Le plan de Moscou pour l’Ukraine

Un texte publié il y a un an inspirerait la stratégie actuelle de Vladimir Poutine

Le plan secretde Vladimir Poutine

Ukraine Un texte publié il y a un an aurait inspiré Moscou

Deux semaines avant que le régime Ianoukovitch ne soit renversé à Kiev par l’insurrection de Maïdan en février 2014, un plan d’annexion de la Crimée et des régions du sud-est de l’Ukraine était déjà prêt. C’est en tout cas ce qu’affirme l’un des tout derniers médias d’opposition russe, Novaïa Gazeta, qui a obtenu le document et l’a publié mercredi. Le plan conseille au Kremlin une série de mesures permettant à la Russie de prendre le contrôle de la situation devant «l’inévitable effondrement de l’Ukraine». Il prédit avec précision les événements qui se sont déroulés depuis un an.

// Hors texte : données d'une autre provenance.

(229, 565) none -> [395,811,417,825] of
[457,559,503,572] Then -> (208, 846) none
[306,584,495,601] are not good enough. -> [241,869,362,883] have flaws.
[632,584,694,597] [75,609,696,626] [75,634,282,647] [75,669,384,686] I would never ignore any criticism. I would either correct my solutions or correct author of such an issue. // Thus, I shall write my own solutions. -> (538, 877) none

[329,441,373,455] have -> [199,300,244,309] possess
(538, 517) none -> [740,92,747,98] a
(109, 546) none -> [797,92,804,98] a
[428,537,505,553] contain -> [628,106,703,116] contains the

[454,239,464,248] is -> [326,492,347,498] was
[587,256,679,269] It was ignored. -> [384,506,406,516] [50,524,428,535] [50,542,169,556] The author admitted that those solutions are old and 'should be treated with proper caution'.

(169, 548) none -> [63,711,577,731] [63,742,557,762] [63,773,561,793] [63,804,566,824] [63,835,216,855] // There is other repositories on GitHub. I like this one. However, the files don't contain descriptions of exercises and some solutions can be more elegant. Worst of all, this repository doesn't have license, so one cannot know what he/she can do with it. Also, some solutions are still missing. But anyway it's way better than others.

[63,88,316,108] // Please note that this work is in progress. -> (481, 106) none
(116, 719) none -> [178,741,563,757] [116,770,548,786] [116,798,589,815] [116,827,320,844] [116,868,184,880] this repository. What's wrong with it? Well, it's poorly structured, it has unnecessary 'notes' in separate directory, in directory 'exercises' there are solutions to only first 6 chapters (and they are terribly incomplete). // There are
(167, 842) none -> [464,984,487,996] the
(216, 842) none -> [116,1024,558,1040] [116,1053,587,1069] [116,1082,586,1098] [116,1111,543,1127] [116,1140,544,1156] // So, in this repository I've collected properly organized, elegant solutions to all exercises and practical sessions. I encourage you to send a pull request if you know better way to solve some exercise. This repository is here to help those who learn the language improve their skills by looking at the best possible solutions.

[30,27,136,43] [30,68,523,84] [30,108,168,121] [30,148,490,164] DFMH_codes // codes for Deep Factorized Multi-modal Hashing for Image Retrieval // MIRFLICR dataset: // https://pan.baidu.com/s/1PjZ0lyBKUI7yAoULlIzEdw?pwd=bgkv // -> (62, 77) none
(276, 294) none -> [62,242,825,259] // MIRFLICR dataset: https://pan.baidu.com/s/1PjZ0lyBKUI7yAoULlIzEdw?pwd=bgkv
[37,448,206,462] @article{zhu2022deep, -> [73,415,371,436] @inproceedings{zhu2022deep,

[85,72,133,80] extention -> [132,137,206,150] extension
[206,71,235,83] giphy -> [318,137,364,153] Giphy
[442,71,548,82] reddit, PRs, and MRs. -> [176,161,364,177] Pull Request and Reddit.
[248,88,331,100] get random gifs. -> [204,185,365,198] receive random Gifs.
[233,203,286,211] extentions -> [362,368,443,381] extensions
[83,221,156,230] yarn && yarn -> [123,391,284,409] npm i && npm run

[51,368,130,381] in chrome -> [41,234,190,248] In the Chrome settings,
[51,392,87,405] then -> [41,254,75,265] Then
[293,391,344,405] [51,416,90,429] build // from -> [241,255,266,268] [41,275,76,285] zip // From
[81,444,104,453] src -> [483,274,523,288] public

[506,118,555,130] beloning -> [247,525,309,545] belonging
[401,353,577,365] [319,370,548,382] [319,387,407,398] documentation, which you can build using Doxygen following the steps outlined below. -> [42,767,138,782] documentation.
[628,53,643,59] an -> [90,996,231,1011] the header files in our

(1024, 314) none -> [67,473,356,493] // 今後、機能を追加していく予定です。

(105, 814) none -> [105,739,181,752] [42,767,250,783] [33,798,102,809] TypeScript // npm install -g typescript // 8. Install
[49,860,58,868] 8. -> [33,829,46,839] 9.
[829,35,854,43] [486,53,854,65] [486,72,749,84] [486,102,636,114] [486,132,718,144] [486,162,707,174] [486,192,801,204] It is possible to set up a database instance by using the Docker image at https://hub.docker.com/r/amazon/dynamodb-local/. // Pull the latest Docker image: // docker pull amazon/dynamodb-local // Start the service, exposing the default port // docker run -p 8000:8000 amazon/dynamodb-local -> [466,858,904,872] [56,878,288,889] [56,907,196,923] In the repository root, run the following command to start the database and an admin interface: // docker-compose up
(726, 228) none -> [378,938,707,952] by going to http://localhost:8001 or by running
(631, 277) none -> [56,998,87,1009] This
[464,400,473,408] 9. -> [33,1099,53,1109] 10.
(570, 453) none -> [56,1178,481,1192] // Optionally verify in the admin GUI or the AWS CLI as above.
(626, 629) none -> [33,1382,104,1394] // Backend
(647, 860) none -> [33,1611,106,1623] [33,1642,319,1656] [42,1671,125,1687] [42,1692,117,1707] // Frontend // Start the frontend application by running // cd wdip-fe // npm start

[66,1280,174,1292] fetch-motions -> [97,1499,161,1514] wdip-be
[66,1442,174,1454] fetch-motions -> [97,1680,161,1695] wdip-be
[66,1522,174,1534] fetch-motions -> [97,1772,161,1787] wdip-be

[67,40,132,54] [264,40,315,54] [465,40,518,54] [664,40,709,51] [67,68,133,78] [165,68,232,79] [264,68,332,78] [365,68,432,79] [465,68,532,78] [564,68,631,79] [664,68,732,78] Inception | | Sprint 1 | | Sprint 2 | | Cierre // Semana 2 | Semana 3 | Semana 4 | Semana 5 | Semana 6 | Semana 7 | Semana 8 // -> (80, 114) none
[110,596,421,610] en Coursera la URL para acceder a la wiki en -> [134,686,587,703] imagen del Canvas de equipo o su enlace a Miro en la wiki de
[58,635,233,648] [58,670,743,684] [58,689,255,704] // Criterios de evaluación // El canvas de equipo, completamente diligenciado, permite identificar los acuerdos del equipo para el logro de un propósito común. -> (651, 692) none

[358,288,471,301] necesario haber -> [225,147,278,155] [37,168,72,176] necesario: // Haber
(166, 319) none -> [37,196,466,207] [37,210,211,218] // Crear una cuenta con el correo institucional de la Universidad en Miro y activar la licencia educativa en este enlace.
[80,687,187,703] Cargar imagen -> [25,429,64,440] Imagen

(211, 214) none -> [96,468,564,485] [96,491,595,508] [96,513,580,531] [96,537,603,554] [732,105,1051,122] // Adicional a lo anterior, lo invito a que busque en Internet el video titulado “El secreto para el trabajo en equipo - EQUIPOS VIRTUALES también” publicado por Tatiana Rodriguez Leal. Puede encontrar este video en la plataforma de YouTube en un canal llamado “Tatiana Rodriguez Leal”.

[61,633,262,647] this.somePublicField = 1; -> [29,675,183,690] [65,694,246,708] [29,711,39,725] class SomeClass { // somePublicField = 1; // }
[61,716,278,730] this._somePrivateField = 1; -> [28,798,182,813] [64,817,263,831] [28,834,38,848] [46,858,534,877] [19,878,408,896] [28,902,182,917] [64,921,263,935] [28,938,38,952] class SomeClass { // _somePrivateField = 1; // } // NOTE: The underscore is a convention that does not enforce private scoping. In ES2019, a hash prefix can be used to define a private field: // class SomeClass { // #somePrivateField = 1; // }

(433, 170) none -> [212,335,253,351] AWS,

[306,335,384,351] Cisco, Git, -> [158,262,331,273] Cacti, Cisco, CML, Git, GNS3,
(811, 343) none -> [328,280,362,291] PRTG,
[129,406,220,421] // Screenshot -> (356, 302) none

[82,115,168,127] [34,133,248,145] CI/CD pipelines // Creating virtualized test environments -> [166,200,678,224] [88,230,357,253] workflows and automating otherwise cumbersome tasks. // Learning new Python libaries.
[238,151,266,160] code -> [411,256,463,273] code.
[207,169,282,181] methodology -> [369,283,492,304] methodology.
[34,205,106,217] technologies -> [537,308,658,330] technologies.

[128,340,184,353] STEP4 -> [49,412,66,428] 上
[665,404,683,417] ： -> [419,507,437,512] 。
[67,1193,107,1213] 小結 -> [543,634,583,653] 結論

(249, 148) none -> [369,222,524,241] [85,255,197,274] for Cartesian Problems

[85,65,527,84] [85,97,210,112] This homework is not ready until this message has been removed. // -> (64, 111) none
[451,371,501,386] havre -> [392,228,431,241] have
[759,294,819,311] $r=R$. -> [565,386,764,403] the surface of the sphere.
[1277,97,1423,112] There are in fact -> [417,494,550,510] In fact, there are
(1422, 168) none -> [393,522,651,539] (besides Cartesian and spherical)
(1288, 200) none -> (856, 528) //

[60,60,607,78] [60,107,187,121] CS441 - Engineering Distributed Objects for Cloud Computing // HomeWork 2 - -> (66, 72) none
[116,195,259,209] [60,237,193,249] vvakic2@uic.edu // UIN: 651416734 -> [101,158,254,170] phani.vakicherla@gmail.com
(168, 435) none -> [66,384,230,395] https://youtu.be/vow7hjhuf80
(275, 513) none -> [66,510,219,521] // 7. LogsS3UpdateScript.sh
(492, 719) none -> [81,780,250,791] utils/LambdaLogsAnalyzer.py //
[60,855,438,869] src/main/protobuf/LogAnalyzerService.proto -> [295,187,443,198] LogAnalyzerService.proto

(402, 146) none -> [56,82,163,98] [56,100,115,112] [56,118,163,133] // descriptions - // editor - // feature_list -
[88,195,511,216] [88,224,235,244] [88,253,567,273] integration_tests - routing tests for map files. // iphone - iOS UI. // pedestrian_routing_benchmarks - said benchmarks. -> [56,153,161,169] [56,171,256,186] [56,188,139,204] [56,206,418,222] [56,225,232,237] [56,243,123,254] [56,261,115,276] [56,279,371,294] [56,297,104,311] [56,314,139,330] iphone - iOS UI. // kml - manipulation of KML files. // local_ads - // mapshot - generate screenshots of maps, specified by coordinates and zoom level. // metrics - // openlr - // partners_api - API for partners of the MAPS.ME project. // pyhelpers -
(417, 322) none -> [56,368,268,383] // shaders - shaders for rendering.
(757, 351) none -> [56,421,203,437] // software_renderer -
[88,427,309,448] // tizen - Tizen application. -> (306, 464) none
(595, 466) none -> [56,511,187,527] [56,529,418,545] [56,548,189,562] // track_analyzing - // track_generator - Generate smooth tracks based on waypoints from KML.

Les auteurs enjoignent de saisir l’opportunité créée par les «forces centrifuges» déchirant le pays en deux parties, l’une pro-russe et l’autre pro-occidentale. Partant du postulat que les insurgés de Maïdan sont «contrôlés par les services secrets britanniques et polonais», les auteurs conseillent de s’appuyer sur les «groupes de soutien pro-russes dans les régions de Crimée et de Kharkiv pour une intégration maximale dans la fédération russe». Si la Crimée a été rapidement annexée, Kharkiv est resté sous le contrôle de Kiev.

Provocations en amont

Le plan souligne la nécessité de «provoquer en amont des événements apportant une légitimité politique et morale pour lancer le processus de glissement de l’est de l’Ukraine vers la Russie». Il s’agit de campagnes médiatiques et d’organisation de référendums, car il est «fondamental que l’opinion mondiale ait le moins possible de raisons de douter de la légitimité de ces scrutins».

Ce document a été remis entre le 4 et le 12 février 2014 à l’administration présidentielle russe par un groupe d’experts proches du milliardaire Konstantin Malofeïev, accusé par Kiev de financer les séparatistes pro-russes. Les représentants de Malofeïev et le Kremlin nient toute implication et mettent en doute l’authenticité du document.